Exercise objective:
Output all the entries word for word. Omit the pictures.

(Front-end code edit data)
★ ★ ★ ★
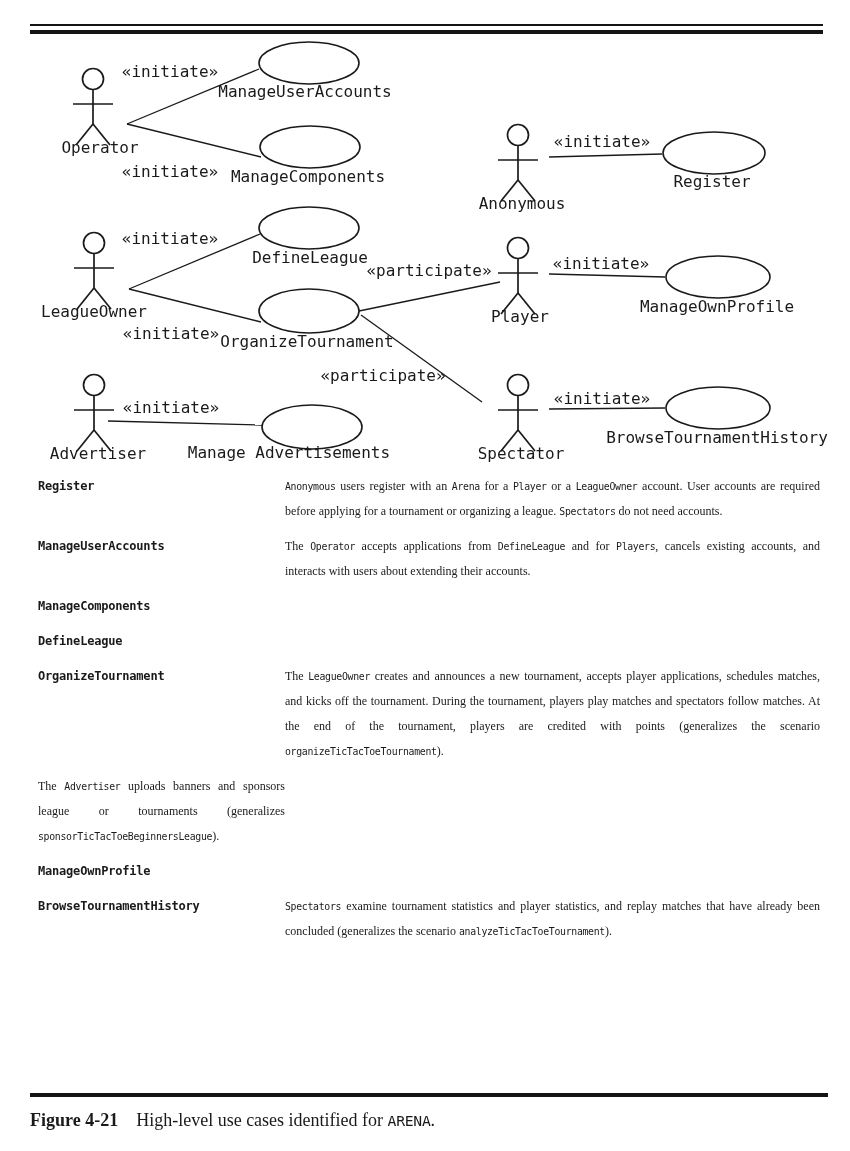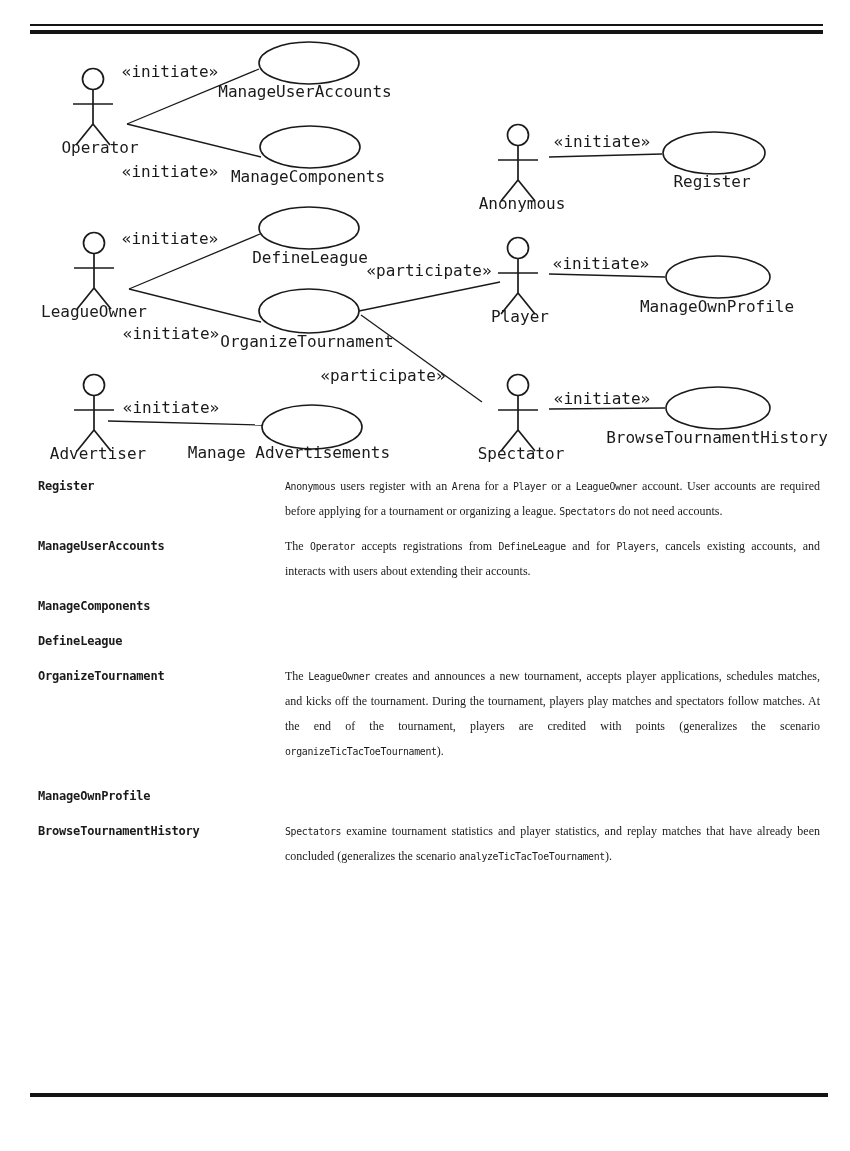--- a/index.html
+++ b/index.html
@@ -130,7 +130,7 @@
       </div>
       <div class="uc-row">
         <div class="uc-term">ManageUserAccounts</div>
-        <div class="uc-desc"><span class="plain">The </span><span class="mono">Operator</span><span class="plain"> accepts registrations from </span><span class="mono">DefineLeague</span><span class="plain"> and for </span><span class="mono">Players</span><span class="plain">, cancels existing accounts, and interacts with users about extending their accounts.</span></div>
+        <div class="uc-desc"><span class="plain">The </span><span class="mono">Operator</span><span class="plain"> accepts applications from </span><span class="mono">DefineLeague</span><span class="plain"> and for </span><span class="mono">Players</span><span class="plain">, cancels existing accounts, and interacts with users about extending their accounts.</span></div>
       </div>
       <div class="uc-row">
         <div class="uc-term">ManageComponents</div>

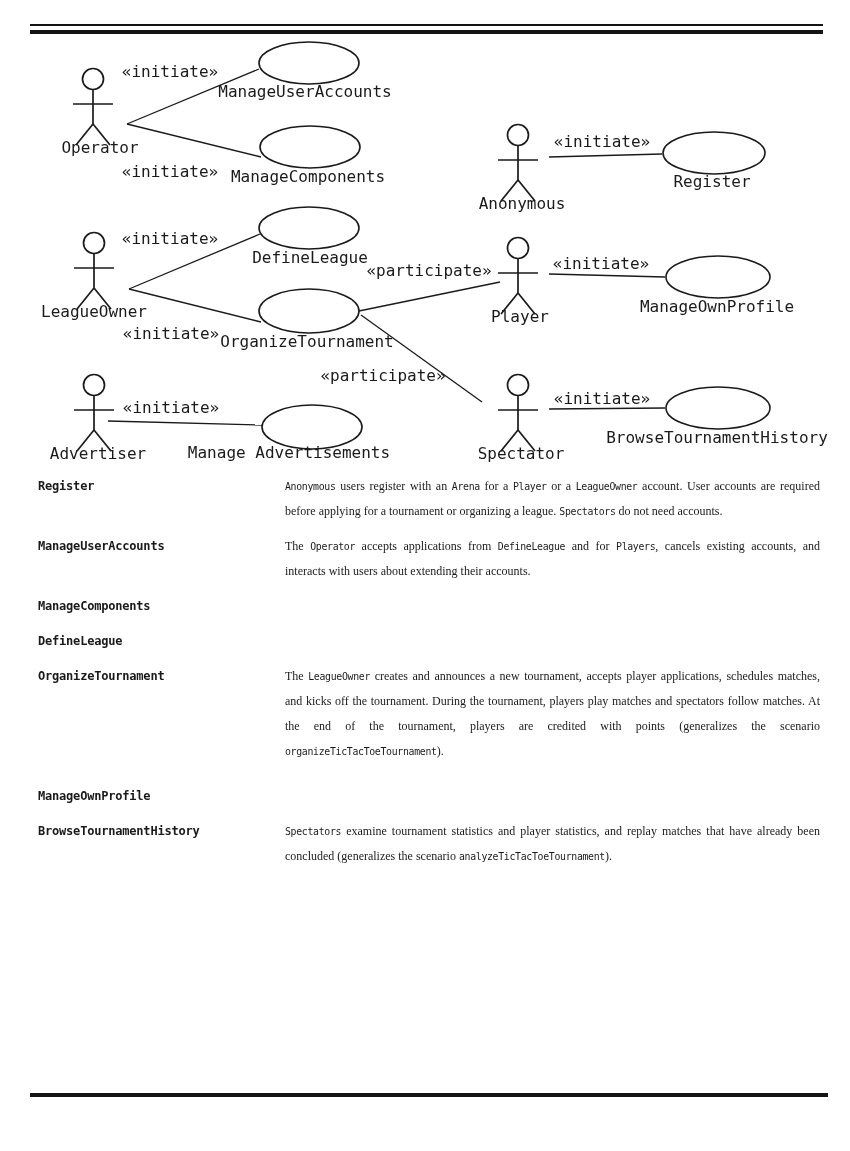--- a/index.html
+++ b/index.html
@@ -143,6 +143,7 @@
         <div class="uc-desc"><span class="plain">The </span><span class="mono">LeagueOwner</span><span class="plain"> creates and announces a new tournament, accepts player applications, schedules matches, and kicks off the tournament. During the tournament, players play matches and spectators follow matches. At the end of the tournament, players are credited with points (generalizes the scenario </span><span class="mono">organizeTicTacToeTournament</span><span class="plain">).</span></div>
       </div>
       <div class="uc-row">
+        <div class="uc-desc"><span class="plain">The </span><span class="mono">Advertiser</span><span class="plain"> uploads banners and sponsors league or tournaments (generalizes </span><span class="mono">sponsorTicTacToeBeginnersLeague</span><span class="plain">).</span></div>
       </div>
       <div class="uc-row">
         <div class="uc-term">ManageOwnProfile</div>

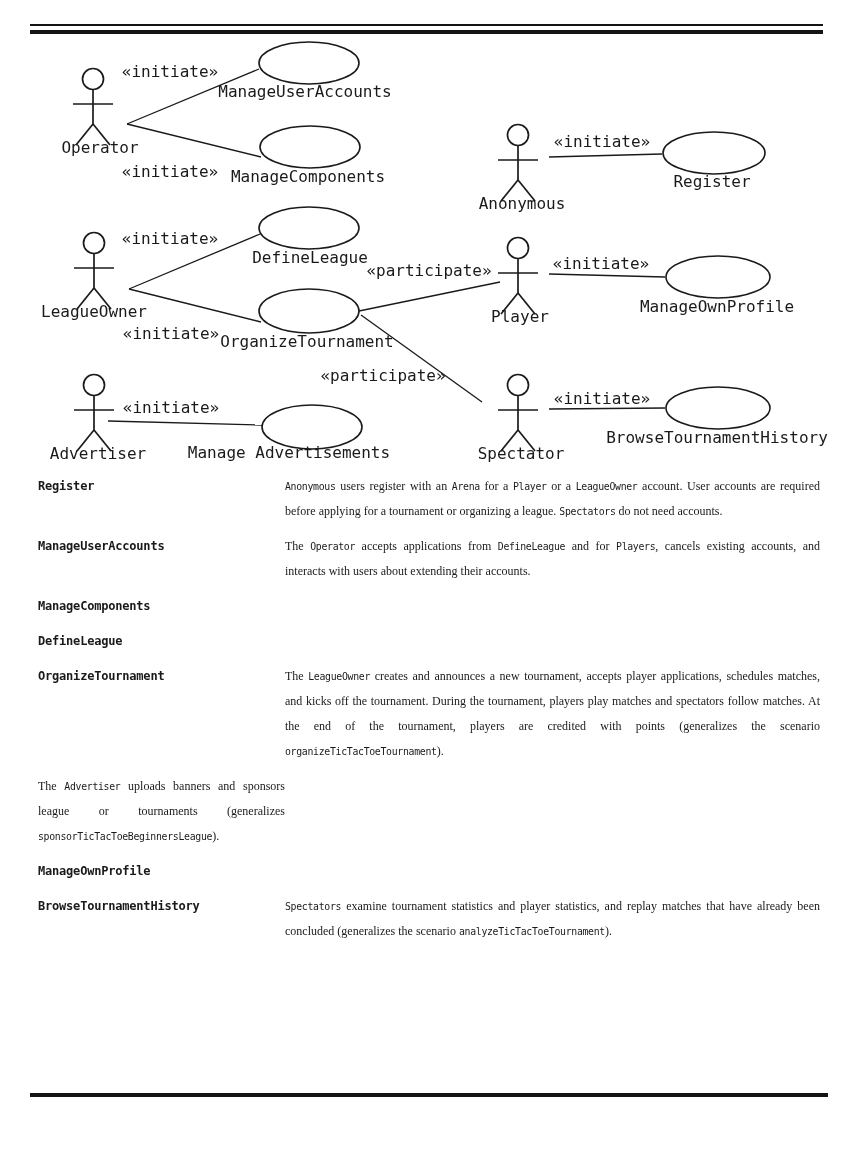--- a/index.html
+++ b/index.html
@@ -156,6 +156,10 @@
 
   <div class="rule rule-bottom"></div>
 
+  <div class="fig-block fig-caption">
+    <span class="fig-label">Figure 4-21</span>
+    <span><span class="plain">High-level use cases identified for </span><span class="mono">ARENA</span><span class="plain">.</span></span>
+  </div>
 
 </div>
★ ★ ★ ★
Output:
--- a/index.html
+++ b/index.html
@@ -130,7 +130,7 @@
       </div>
       <div class="uc-row">
         <div class="uc-term">ManageUserAccounts</div>
-        <div class="uc-desc"><span class="plain">The </span><span class="mono">Operator</span><span class="plain"> accepts registrations from </span><span class="mono">DefineLeague</span><span class="plain"> and for </span><span class="mono">Players</span><span class="plain">, cancels existing accounts, and interacts with users about extending their accounts.</span></div>
+        <div class="uc-desc"><span class="plain">The </span><span class="mono">Operator</span><span class="plain"> accepts applications from </span><span class="mono">DefineLeague</span><span class="plain"> and for </span><span class="mono">Players</span><span class="plain">, cancels existing accounts, and interacts with users about extending their accounts.</span></div>
       </div>
       <div class="uc-row">
         <div class="uc-term">ManageComponents</div>

--- a/index.html
+++ b/index.html
@@ -143,6 +143,7 @@
         <div class="uc-desc"><span class="plain">The </span><span class="mono">LeagueOwner</span><span class="plain"> creates and announces a new tournament, accepts player applications, schedules matches, and kicks off the tournament. During the tournament, players play matches and spectators follow matches. At the end of the tournament, players are credited with points (generalizes the scenario </span><span class="mono">organizeTicTacToeTournament</span><span class="plain">).</span></div>
       </div>
       <div class="uc-row">
+        <div class="uc-desc"><span class="plain">The </span><span class="mono">Advertiser</span><span class="plain"> uploads banners and sponsors league or tournaments (generalizes </span><span class="mono">sponsorTicTacToeBeginnersLeague</span><span class="plain">).</span></div>
       </div>
       <div class="uc-row">
         <div class="uc-term">ManageOwnProfile</div>

--- a/index.html
+++ b/index.html
@@ -156,6 +156,10 @@
 
   <div class="rule rule-bottom"></div>
 
+  <div class="fig-block fig-caption">
+    <span class="fig-label">Figure 4-21</span>
+    <span><span class="plain">High-level use cases identified for </span><span class="mono">ARENA</span><span class="plain">.</span></span>
+  </div>
 
 </div>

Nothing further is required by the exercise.